Wirtschaft

Die Strahlung dieser Leitungen schadet den Menschen. (Foto: Wraneschitz)

18.03.2016

Was engere Abstände bringen

Für neue Hochspannungsleitungen gilt eine neue Strahlungsverordnung

Hochspannungsleitungen strahlen. Wie Menschen und Tiere besser davor geschützt werden sollen, das steht in der 26. BImSchVVwV, einer Verwaltungsvorschrift zum Bundesimmissionsschutzgesetz BImSchG. Die Vorschrift trat zum 1. Februar in Kraft. Doch nicht überall ist sie bisher bekannt.

Peter Ahmels schüttelt den Kopf. Nein, von der neuen Verwaltungs-vorschrift weiß er Mitte Februar noch nichts. Dabei soll Ahmels im Auftrag der Bundesregierung die Bevölkerung über Sinn, Zweck und Gefahren vor allem der geplanten Hochspannungs- Gleichstrom-Übertragungsleitungen (HGÜ) kreuz und quer durch Deutschland informieren. Die Beratungsstellen der Deutschen Umwelthilfe (DUH) werden jedenfalls aus dem Bundeswirtschaftsministerium bezahlt.

Kein Wort über Strahlenbelastung


An den DUH-Büros, eines davon ist in Nürnberg, steht „Bürgerdialog Stromnetz“. Der findet in Orten nahe möglicher HGÜ-Trassen statt. Die sollen nach 2020 vom Nordosten in den Süden der Republik führen.
Ob Bayerns Finanz- und Heimatminister Markus Söder (CSU) die 26. BImSchVVwV kennt, ist unklar. Aus dessen Ministerium bekam die Staatszeitung trotz mehrfacher Nachfrage bis Redaktionsschluss keine Antwort.

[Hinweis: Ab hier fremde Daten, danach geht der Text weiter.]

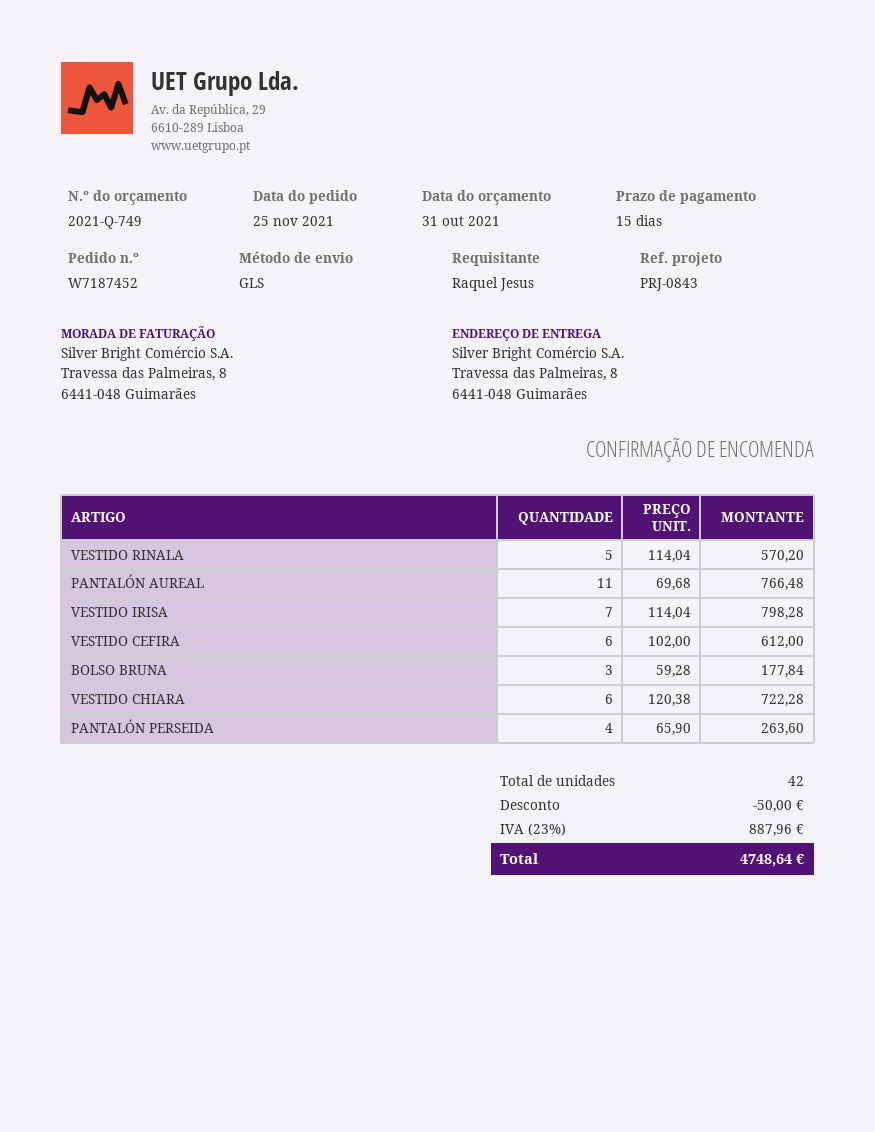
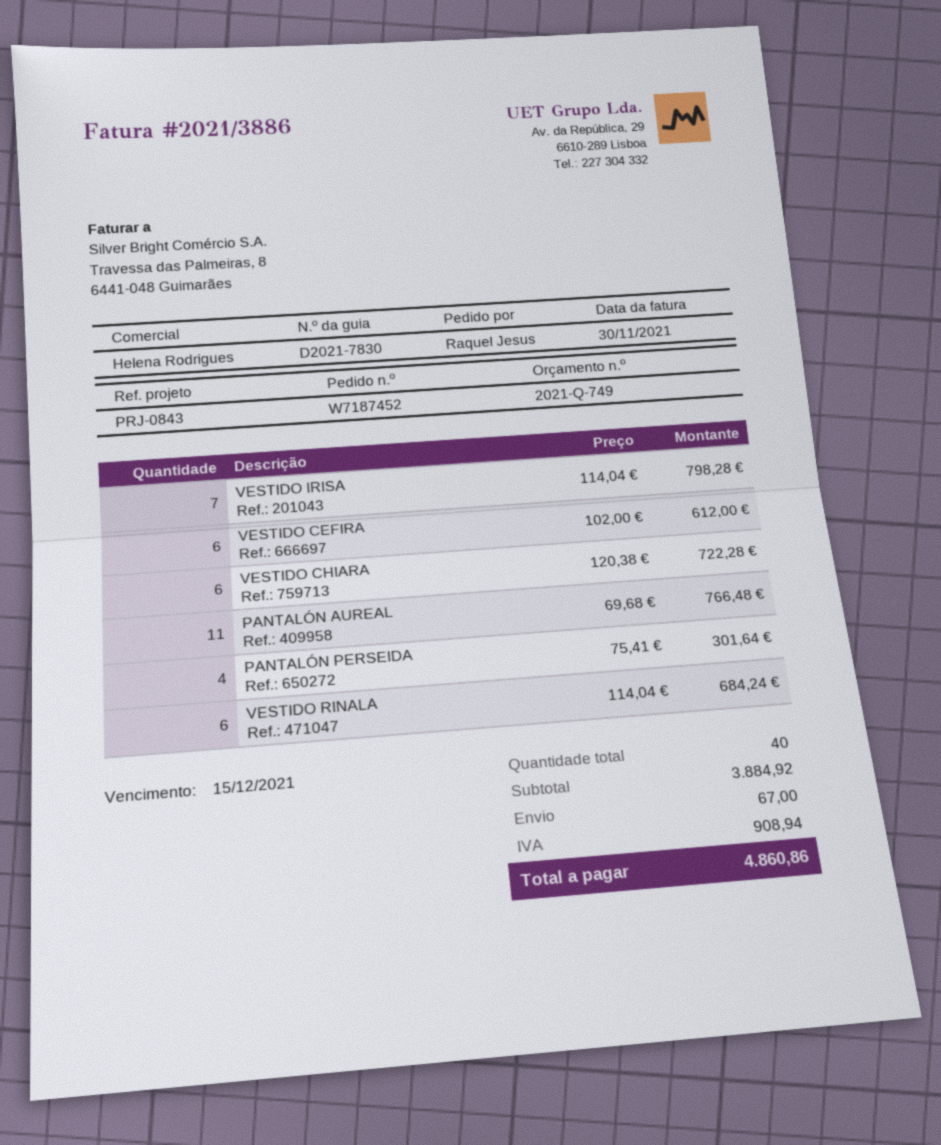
VESTIDO RINALA: 5 x 114.04 = 570.20 -> 6 x 114.04 = 684.24
BOLSO BRUNA: 3 x 59.28 = 177.84 -> none
PANTALÓN PERSEIDA: 4 x 65.90 = 263.60 -> 4 x 75.41 = 301.64
total quantity: 42 -> 40
discount: 50.00 -> none
shipping: none -> 67.00
tax: 887.96 -> 908.94
total: 4748.64 -> 4860.86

Dabei hat Söder Anfang März eigene bayerische Trassenregeln verkündet. Die sollen im Landesentwicklungsprogramm (LEP) „für ausreichend Abstand zwischen Freileitungen und Wohnbebauung“ sorgen. Zum Schutz des Wohnumfelds soll innerhalb von Ortschaften ein Mindestabstand von 400 Metern von Höchstspannungsleitungen zu Wohngebäuden oder Schulen gelten, außerhalb von Ortschaften 200 Meter.“ Außerdem werde „ein neuer Grundsatz in das LEP eingefügt: keine Überspannungen mehr von Siedlungen.“ Von Strahlung stand in der Presseerklärung aber kein Wort.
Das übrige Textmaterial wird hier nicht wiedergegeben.